● ASSIGNMENT:
Reproduce the records exactly. Leave the pictures out.

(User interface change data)
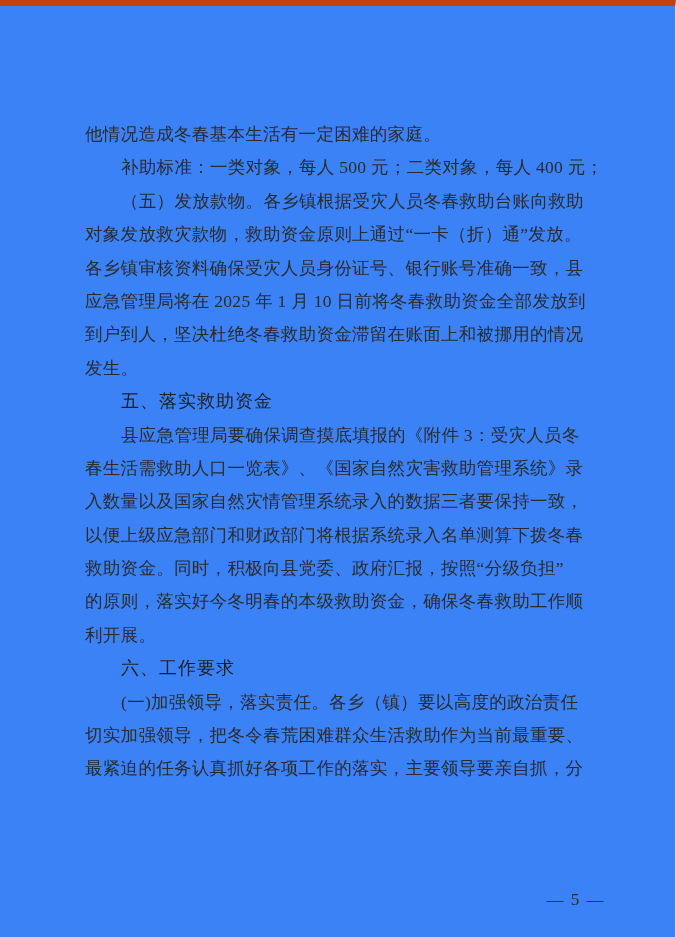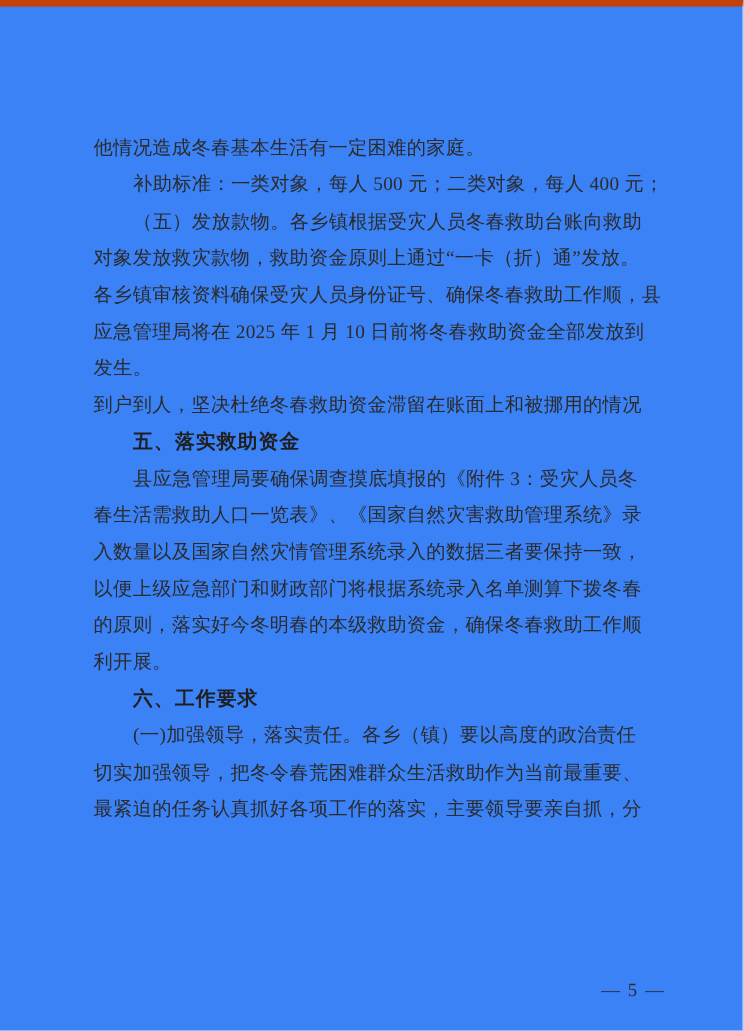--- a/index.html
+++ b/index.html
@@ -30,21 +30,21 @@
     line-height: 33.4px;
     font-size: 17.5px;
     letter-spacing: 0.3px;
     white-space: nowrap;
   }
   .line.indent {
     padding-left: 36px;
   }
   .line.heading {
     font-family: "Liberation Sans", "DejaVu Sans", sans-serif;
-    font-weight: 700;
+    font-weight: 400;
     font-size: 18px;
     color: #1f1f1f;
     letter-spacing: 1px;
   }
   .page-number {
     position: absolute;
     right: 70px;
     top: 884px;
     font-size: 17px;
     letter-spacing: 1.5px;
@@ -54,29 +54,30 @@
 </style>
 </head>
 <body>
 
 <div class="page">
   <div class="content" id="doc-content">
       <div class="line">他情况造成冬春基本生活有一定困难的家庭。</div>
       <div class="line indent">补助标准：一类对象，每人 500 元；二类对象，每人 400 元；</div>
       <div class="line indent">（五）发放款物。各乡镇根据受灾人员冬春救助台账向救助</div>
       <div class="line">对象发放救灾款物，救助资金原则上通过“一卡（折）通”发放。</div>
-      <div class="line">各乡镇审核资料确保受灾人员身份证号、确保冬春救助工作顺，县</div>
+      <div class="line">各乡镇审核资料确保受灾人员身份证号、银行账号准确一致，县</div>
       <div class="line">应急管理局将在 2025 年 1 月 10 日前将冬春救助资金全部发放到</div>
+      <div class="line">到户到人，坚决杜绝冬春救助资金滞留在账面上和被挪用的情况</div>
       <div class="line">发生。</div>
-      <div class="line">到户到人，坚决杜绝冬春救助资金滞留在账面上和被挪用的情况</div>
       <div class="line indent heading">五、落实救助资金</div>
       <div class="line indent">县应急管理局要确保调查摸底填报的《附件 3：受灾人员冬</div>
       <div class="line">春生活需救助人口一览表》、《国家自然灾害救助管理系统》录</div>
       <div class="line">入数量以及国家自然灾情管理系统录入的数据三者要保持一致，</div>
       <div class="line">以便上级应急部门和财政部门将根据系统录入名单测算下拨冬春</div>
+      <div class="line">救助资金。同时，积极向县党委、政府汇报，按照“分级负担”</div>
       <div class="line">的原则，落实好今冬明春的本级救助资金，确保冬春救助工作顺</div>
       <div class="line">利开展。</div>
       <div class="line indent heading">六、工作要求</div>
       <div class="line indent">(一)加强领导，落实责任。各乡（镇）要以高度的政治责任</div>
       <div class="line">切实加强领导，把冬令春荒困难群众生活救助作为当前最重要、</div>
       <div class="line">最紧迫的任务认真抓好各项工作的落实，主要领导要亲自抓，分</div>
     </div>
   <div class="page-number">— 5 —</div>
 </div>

● SOLUTION TO THIS PROBLEM:
--- a/index.html
+++ b/index.html
@@ -30,21 +30,21 @@
     line-height: 33.4px;
     font-size: 17.5px;
     letter-spacing: 0.3px;
     white-space: nowrap;
   }
   .line.indent {
     padding-left: 36px;
   }
   .line.heading {
     font-family: "Liberation Sans", "DejaVu Sans", sans-serif;
-    font-weight: 700;
+    font-weight: 400;
     font-size: 18px;
     color: #1f1f1f;
     letter-spacing: 1px;
   }
   .page-number {
     position: absolute;
     right: 70px;
     top: 884px;
     font-size: 17px;
     letter-spacing: 1.5px;
@@ -54,29 +54,30 @@
 </style>
 </head>
 <body>
 
 <div class="page">
   <div class="content" id="doc-content">
       <div class="line">他情况造成冬春基本生活有一定困难的家庭。</div>
       <div class="line indent">补助标准：一类对象，每人 500 元；二类对象，每人 400 元；</div>
       <div class="line indent">（五）发放款物。各乡镇根据受灾人员冬春救助台账向救助</div>
       <div class="line">对象发放救灾款物，救助资金原则上通过“一卡（折）通”发放。</div>
-      <div class="line">各乡镇审核资料确保受灾人员身份证号、确保冬春救助工作顺，县</div>
+      <div class="line">各乡镇审核资料确保受灾人员身份证号、银行账号准确一致，县</div>
       <div class="line">应急管理局将在 2025 年 1 月 10 日前将冬春救助资金全部发放到</div>
+      <div class="line">到户到人，坚决杜绝冬春救助资金滞留在账面上和被挪用的情况</div>
       <div class="line">发生。</div>
-      <div class="line">到户到人，坚决杜绝冬春救助资金滞留在账面上和被挪用的情况</div>
       <div class="line indent heading">五、落实救助资金</div>
       <div class="line indent">县应急管理局要确保调查摸底填报的《附件 3：受灾人员冬</div>
       <div class="line">春生活需救助人口一览表》、《国家自然灾害救助管理系统》录</div>
       <div class="line">入数量以及国家自然灾情管理系统录入的数据三者要保持一致，</div>
       <div class="line">以便上级应急部门和财政部门将根据系统录入名单测算下拨冬春</div>
+      <div class="line">救助资金。同时，积极向县党委、政府汇报，按照“分级负担”</div>
       <div class="line">的原则，落实好今冬明春的本级救助资金，确保冬春救助工作顺</div>
       <div class="line">利开展。</div>
       <div class="line indent heading">六、工作要求</div>
       <div class="line indent">(一)加强领导，落实责任。各乡（镇）要以高度的政治责任</div>
       <div class="line">切实加强领导，把冬令春荒困难群众生活救助作为当前最重要、</div>
       <div class="line">最紧迫的任务认真抓好各项工作的落实，主要领导要亲自抓，分</div>
     </div>
   <div class="page-number">— 5 —</div>
 </div>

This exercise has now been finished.